» **Your instructions**
A faithful copy of the data, pictures omitted, is the required answer.

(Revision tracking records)

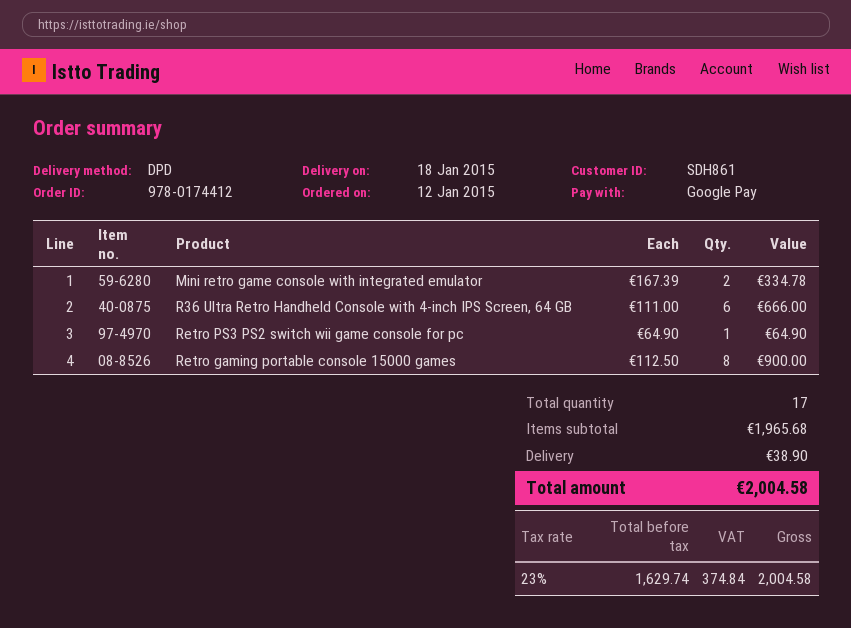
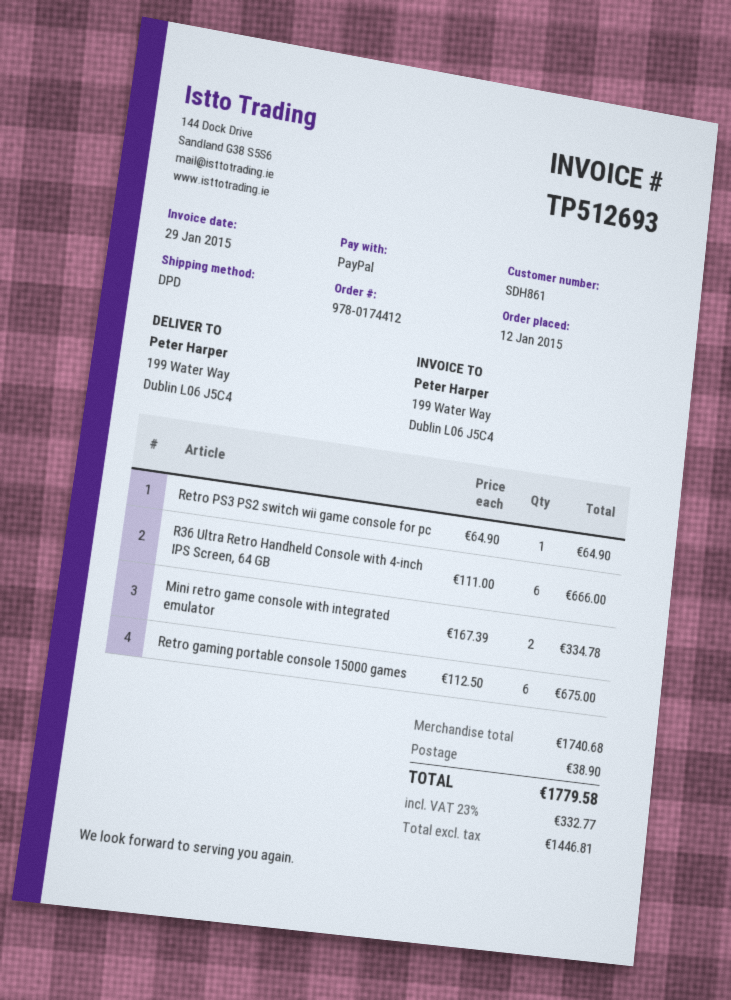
payment method: Google Pay -> PayPal
Retro gaming portable console 15000 games: 8 x 112.50 = 900.00 -> 6 x 112.50 = 675.00
subtotal: 1965.68 -> 1740.68
net: 1629.74 -> 1446.81
tax: 23% = 374.84 -> 23% = 332.77
total: 2004.58 -> 1779.58

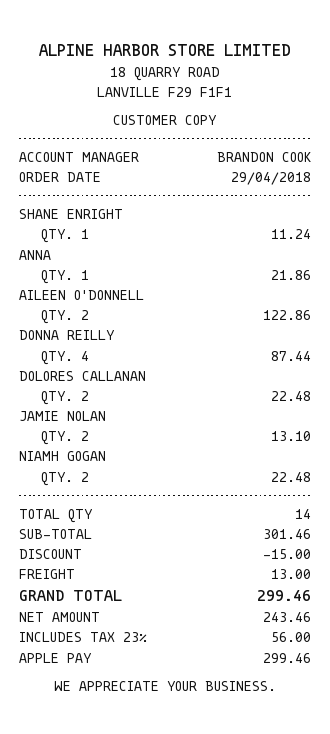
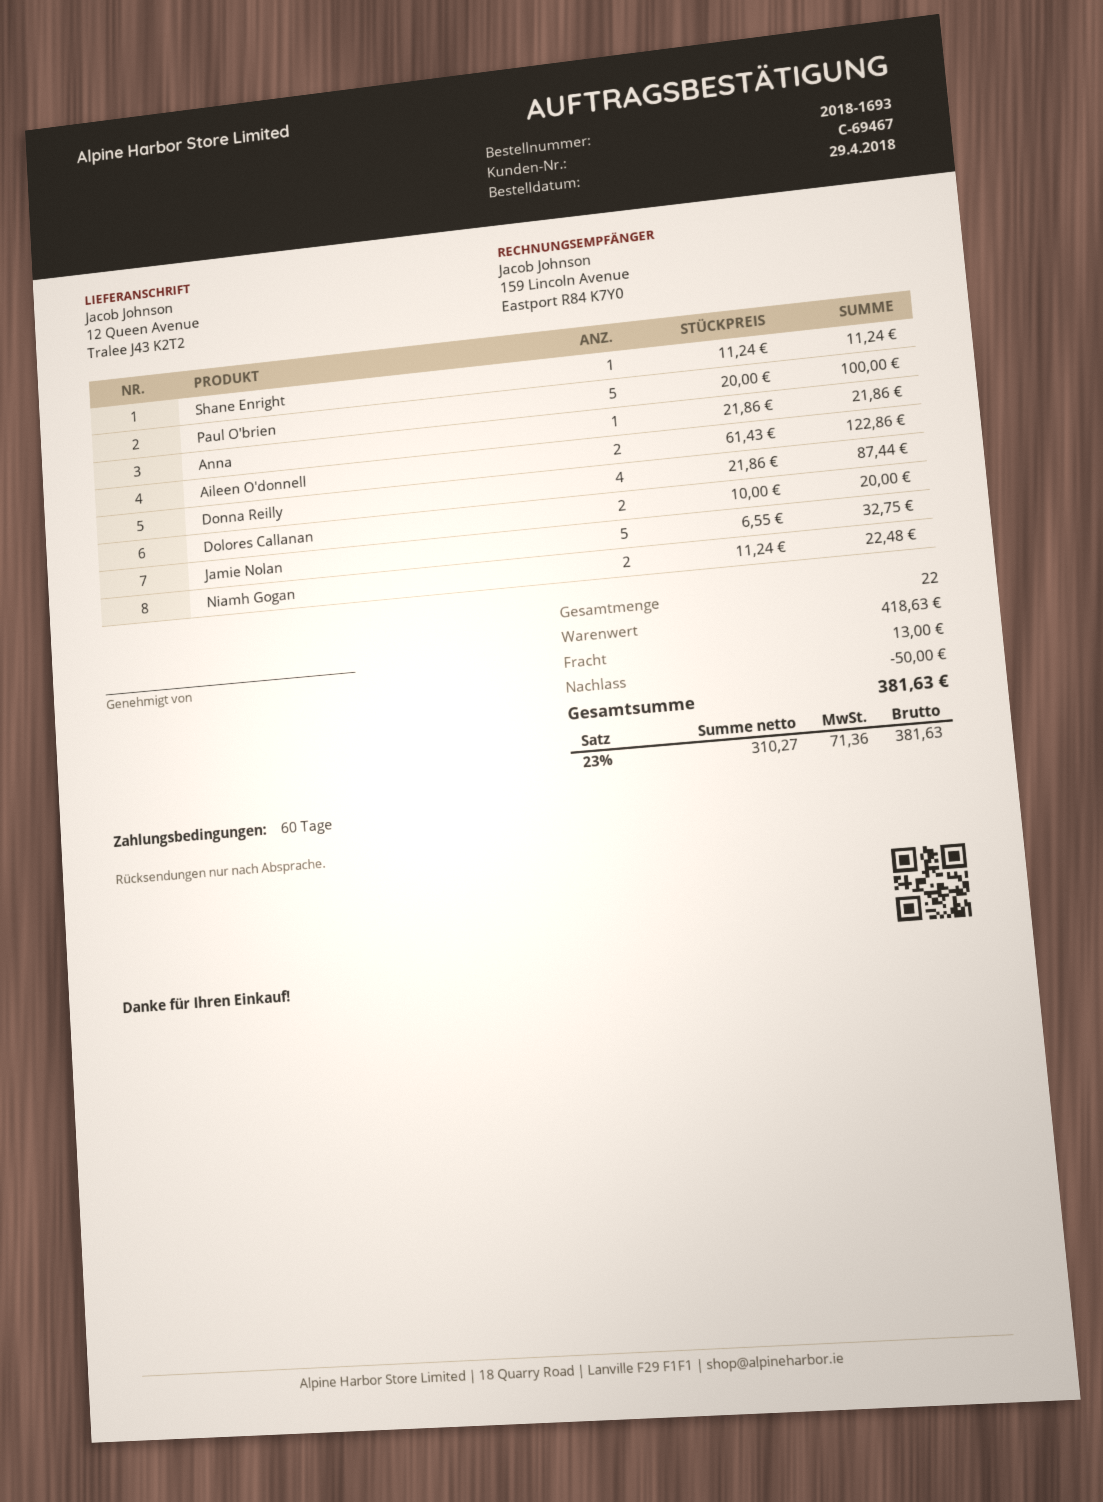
DOLORES CALLANAN: 2 for 22.48 -> 2 for 20.00
JAMIE NOLAN: 2 for 13.10 -> 5 for 32.75
Paul O'brien: none -> 5 for 100.00
total quantity: 14 -> 22
subtotal: 301.46 -> 418.63
discount: 15.00 -> 50.00
net: 243.46 -> 310.27
tax: 23% = 56.00 -> 23% = 71.36
total: 299.46 -> 381.63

» **Solution to the problem**
payment method: Google Pay -> PayPal
Retro gaming portable console 15000 games: 8 x 112.50 = 900.00 -> 6 x 112.50 = 675.00
subtotal: 1965.68 -> 1740.68
net: 1629.74 -> 1446.81
tax: 23% = 374.84 -> 23% = 332.77
total: 2004.58 -> 1779.58

DOLORES CALLANAN: 2 for 22.48 -> 2 for 20.00
JAMIE NOLAN: 2 for 13.10 -> 5 for 32.75
Paul O'brien: none -> 5 for 100.00
total quantity: 14 -> 22
subtotal: 301.46 -> 418.63
discount: 15.00 -> 50.00
net: 243.46 -> 310.27
tax: 23% = 56.00 -> 23% = 71.36
total: 299.46 -> 381.63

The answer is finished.